I know it's the goal of parenting, at least one of our goals, to raise children who grow to be independent adults, or in an effort not to rush it, young adults.
But it hurts.
If you know me then you know I've been saying for these last few years that childbirth is the easy part. They fool you. Young children are like little bands of rebels I just know it. They plan in the womb through some strange sort of ESP on how they can rule the world one home, one parent, one heart at a time.
So surviving those years is tough, I remember them in crystal clear, blurred vision.
Getting my children to clean up,
all those things took every bit out of me on most days; but nothing could have prepared me for hormones and independence.
Oh yes, hormones.
Hormones can take a loving child and in 2 seconds flat turn them into something out of a sci-fi flick. Hormones can cause someone to enter the room and someone different leave it.
What was fine and fun this morning is now stupid and dumb.
Oh yes, in our house hormones have put nice, high quality vocab into my sons brain: stupid and dumb. When bizaro-kid enters the scene he's usually singing his "This is stupid and dumb" theme song.
But that's not what I wanted to write about because hormones can be ignored or looked over, as much as I want to slap the stupid right out of him I find it much more affective to keep my mouth shut and wait for bizaro-kid to leave and the son I birthed to return.
No, what is killing me is independence.
It wasn't all that long ago that children the age of my son were working full-time and preparing to purchase land and build their own home. In studying the Bible we see that the disciples were not much older than mere teenagers and they were found working full-time jobs. So with that said it shouldn't surprise me that my 15-year-old is so independent.
Take for example events in his day/week:
He wakes himself, feeds himself, dresses himself, drives himself to school (with a driver over 21, with a valid FL license sitting in the front passenger seat closest to the driver), completes his homework by himself, on the nights I work I have him prepare dinner, he washes dishes, does his own laundry. He calls his friends and sets up "play dates", he call his grandparents, did I mention he drives? He can walk himself to Wal-mart, the grocery store or fast food place. He applies for jobs, lends a helping hand and puts himself to bed at a decent hour.

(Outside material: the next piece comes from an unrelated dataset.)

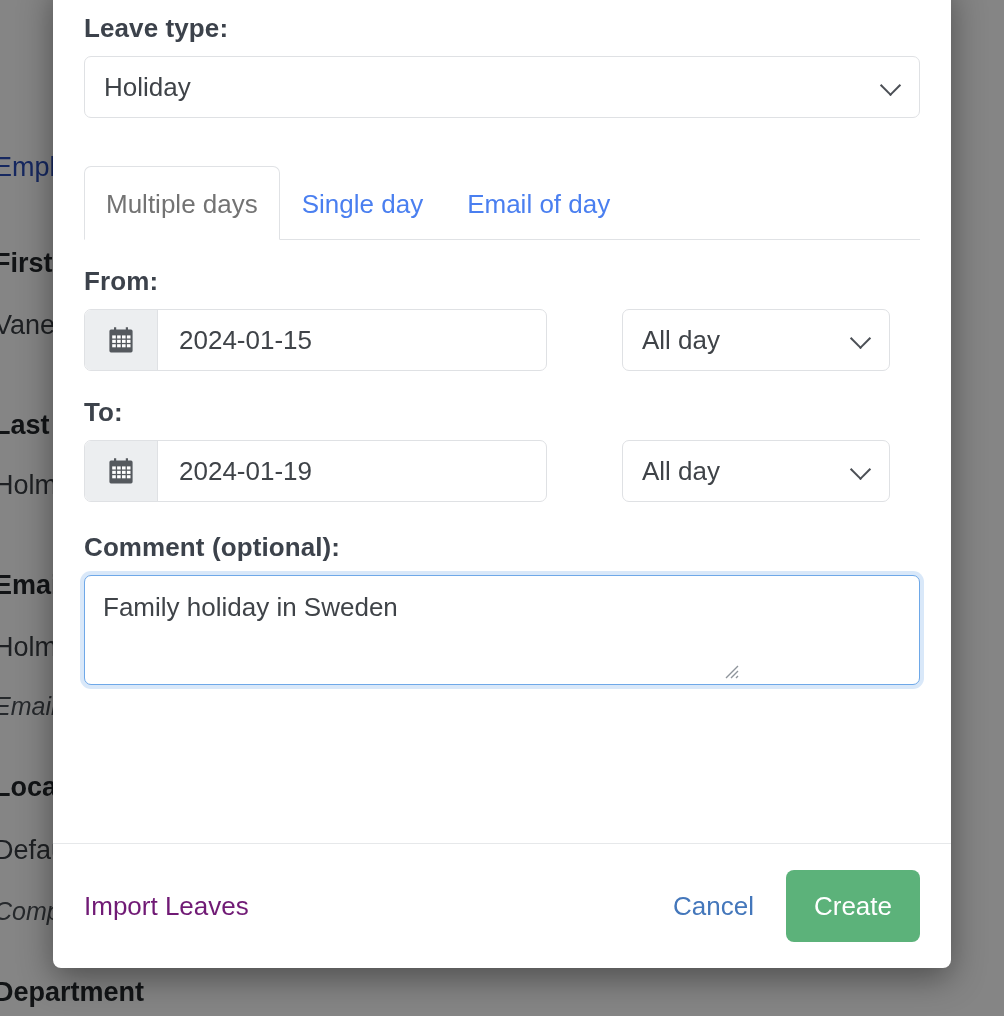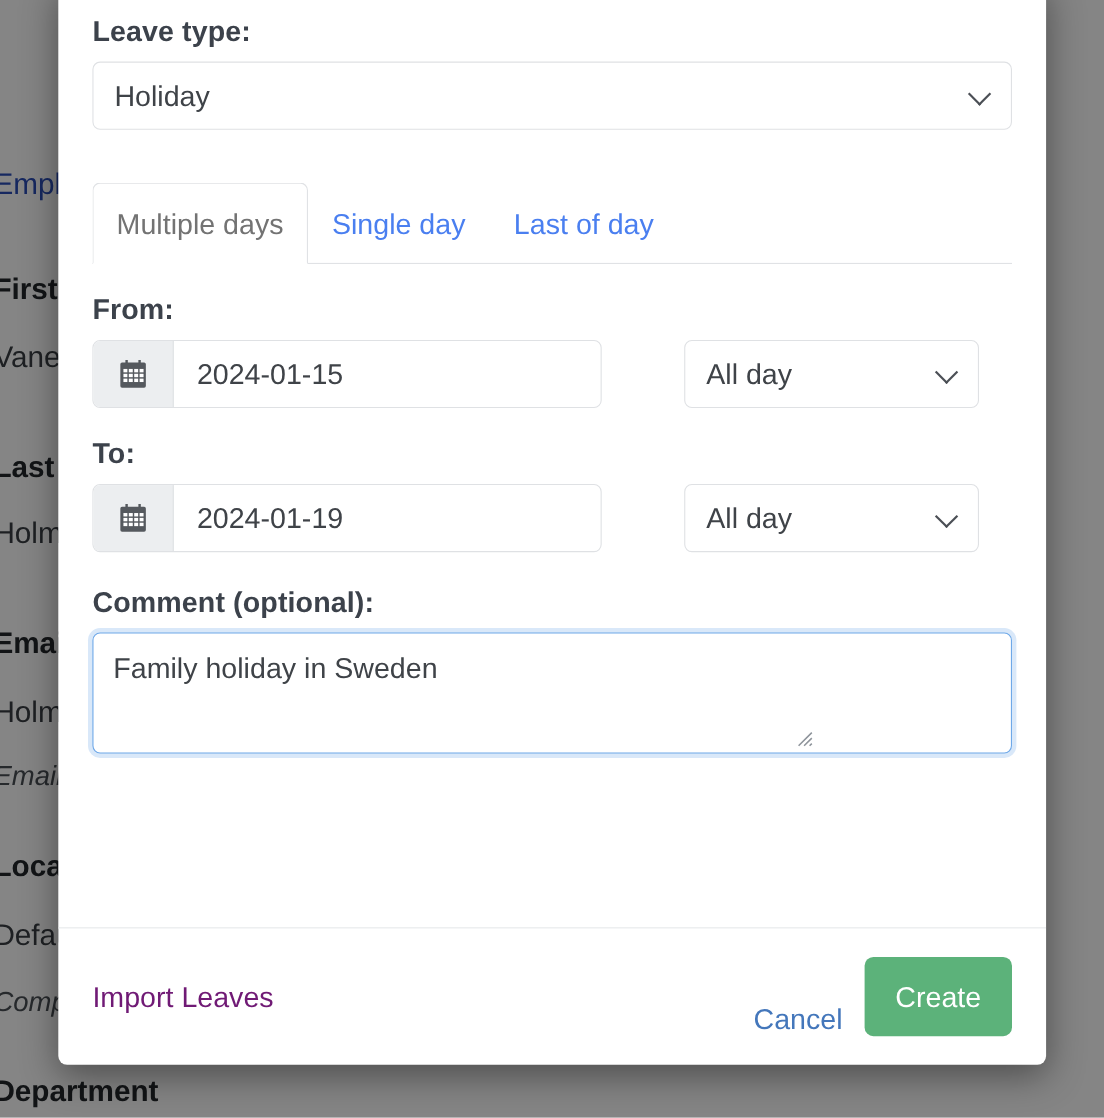"Last of day" span { text: Last -> Email }
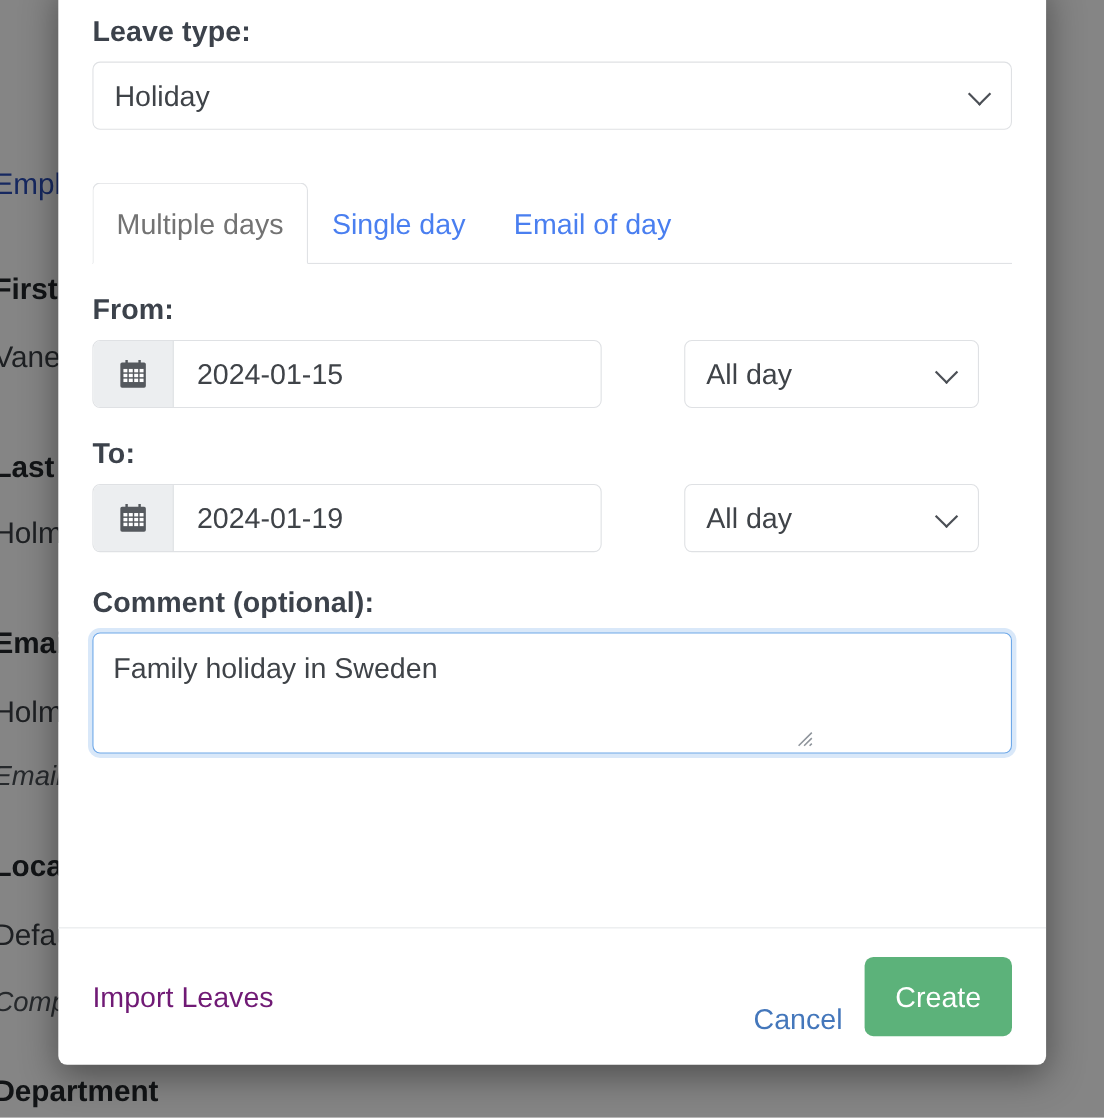"Cancel" #footer-right { align-items: flex-end -> center; gap: 20px -> 32px }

When writing these I can't help but think I should be thrilled, reading back over all he does makes me think I should of had more children to maintain this place so i can sit back an eat more bon bons. I am thankful, really I am but each time I'm reminded of his independence a little piece of my heart is torn.
What happened to my baby?
What happened to my little on who would crawl up into my lap and we'd read together for hours. Or where did our park days go and our sandcastles at the beach.
Oh yes, the road to independence.
A good road.
A scary road.
A road he must travel down and I must
See that's the best thing I can do for him. Pray. I can't make decisions for him or put him in the time out chair when he chooses poorly, spankings and early bedtime don't do any good on the road to independence, but prayer does.
So if you think of it today pray for the parents of teenagers you know. Pray as you feel lead but don't for one minute think that this independence their child has makes life easier for them.